SHARES

“Sfeir-Semler Gallery,” Karantina, held a huge historical retrospective exhibition of the late artist Aref Al Rayes that includes samples of his drawings, sculptures, and artistic stations, from 1948 to 2005, starting with posters and paintings of wars and violent clashes, passing out to the imagined dream, the stage of desire and women and Flowers of Al-Mutanabbi Street", reaching the stage of serenity and pure abstraction. At one stage, Aref al Rayes art represented a form of protest against aesthetic terms and values, and it may be the only one, let’s say, from the few among Lebanese and Arab artists who have harnessed his art to expose the Lebanese and Arab political system, crudely and without evasion. His art is inciting par excellence, in which he exposed socio-political values since the outbreak of the Lebanese war and its accompanying repercussions, and coincided with Arab and international conditions and situations. But Aref Al-Rayyes soon overturned static artistic ideas and laws, proposing abstract principles, armed at the same time with freedom, spontaneity, and contradiction, adopting chaos, and breaking the boundaries between art and life.

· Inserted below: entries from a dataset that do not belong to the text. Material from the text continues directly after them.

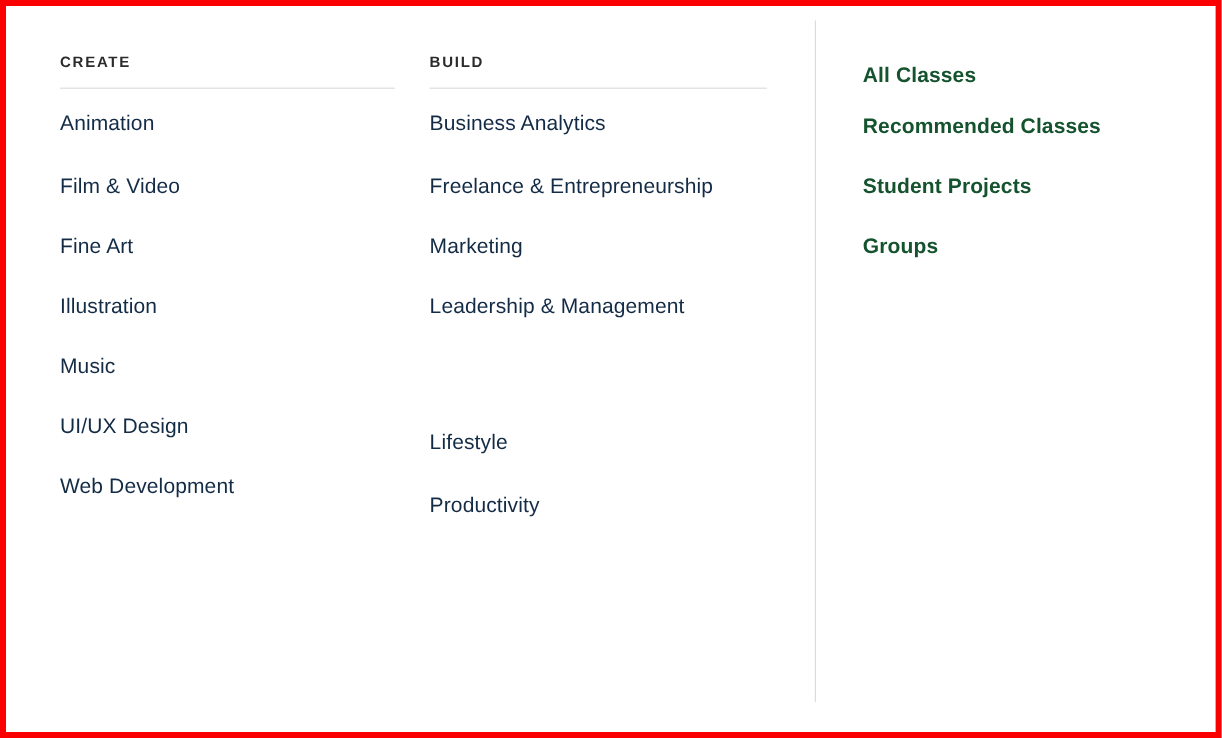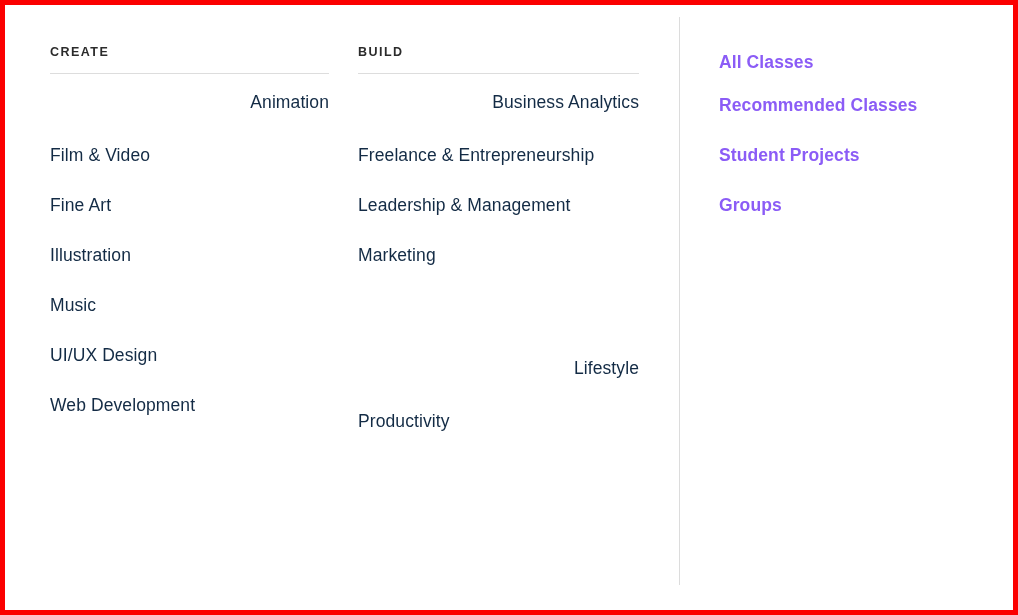--- a/index.html
+++ b/index.html
@@ -125,7 +125,7 @@
     display: block;
     font-size: 17.5px;
     font-weight: bold;
-    color: #8b5cf6;
+    color: #14532d;
     text-decoration: none;
     line-height: 50px;
     height: 50px;

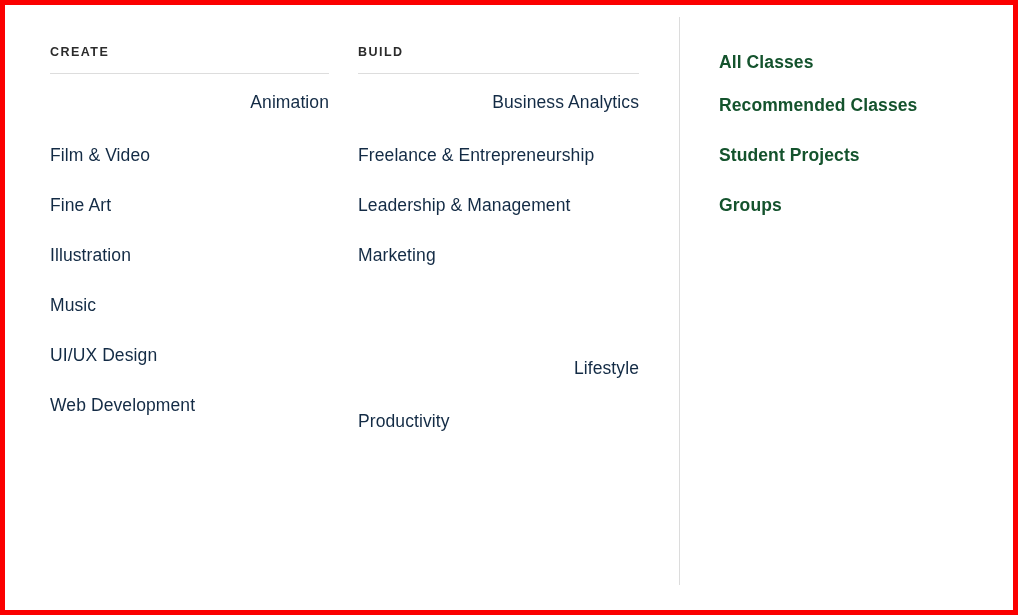--- a/index.html
+++ b/index.html
@@ -108,7 +108,6 @@
   .cat-list.first-group li:first-child .cat-link {
     line-height: 56px;
     height: 56px;
-    text-align: right;
   }
 
   

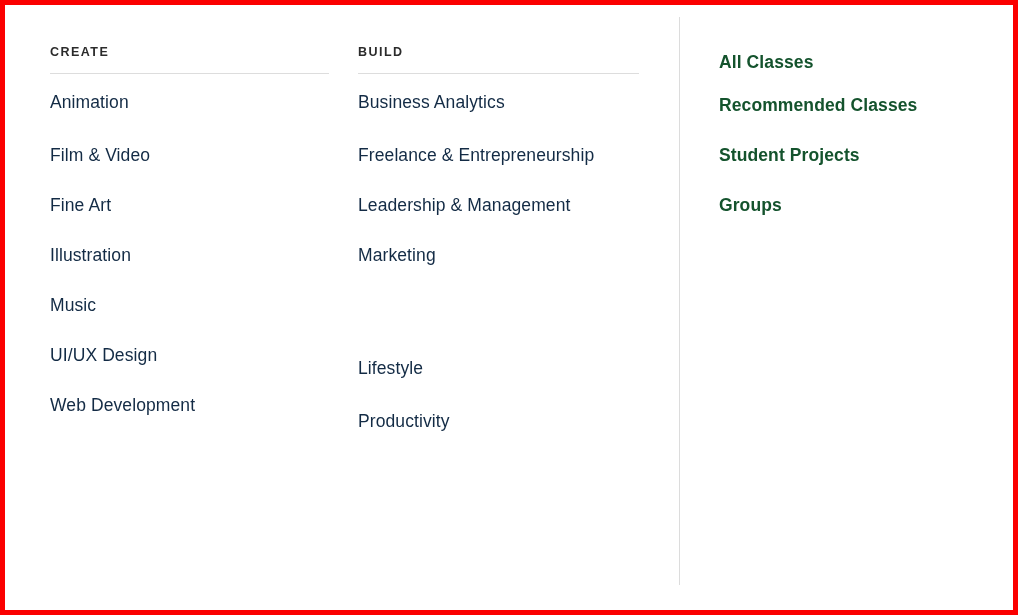--- a/index.html
+++ b/index.html
@@ -178,10 +178,10 @@
         <a class="cat-link" href="#">Freelance &amp; Entrepreneurship</a>
       </li>
       <li>
+        <a class="cat-link" href="#">Marketing</a>
+      </li>
+      <li>
         <a class="cat-link" href="#">Leadership &amp; Management</a>
-      </li>
-      <li>
-        <a class="cat-link" href="#">Marketing</a>
       </li>
     </ul>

In the collage paintings, Al-Rayyes went to a daily and ready-made article, newspapers and magazines, with which to build his works full of politics, society, cultural figures and martyrs in one crucible of absurdity, murder, sarcasm, and scandal, blurring the boundaries between external facts and artistic facts.
 
The gallery had started displaying Aref Al Rayes legacy in 2019, but due to the epidemic and crises in Lebanon, the exhibition was postponed several times, to travel on a world tour in 2022 under the supervision of artistic curator Catherine David, who has been working on the artist's archive for more than eight years. The curator indicated that the exhibition is missing some important works that show Aref Al Rayes exceptional talent in the field of graphic drawing, as well as in the development of his sculptural practice, for reasons related to the limited space of the gallery.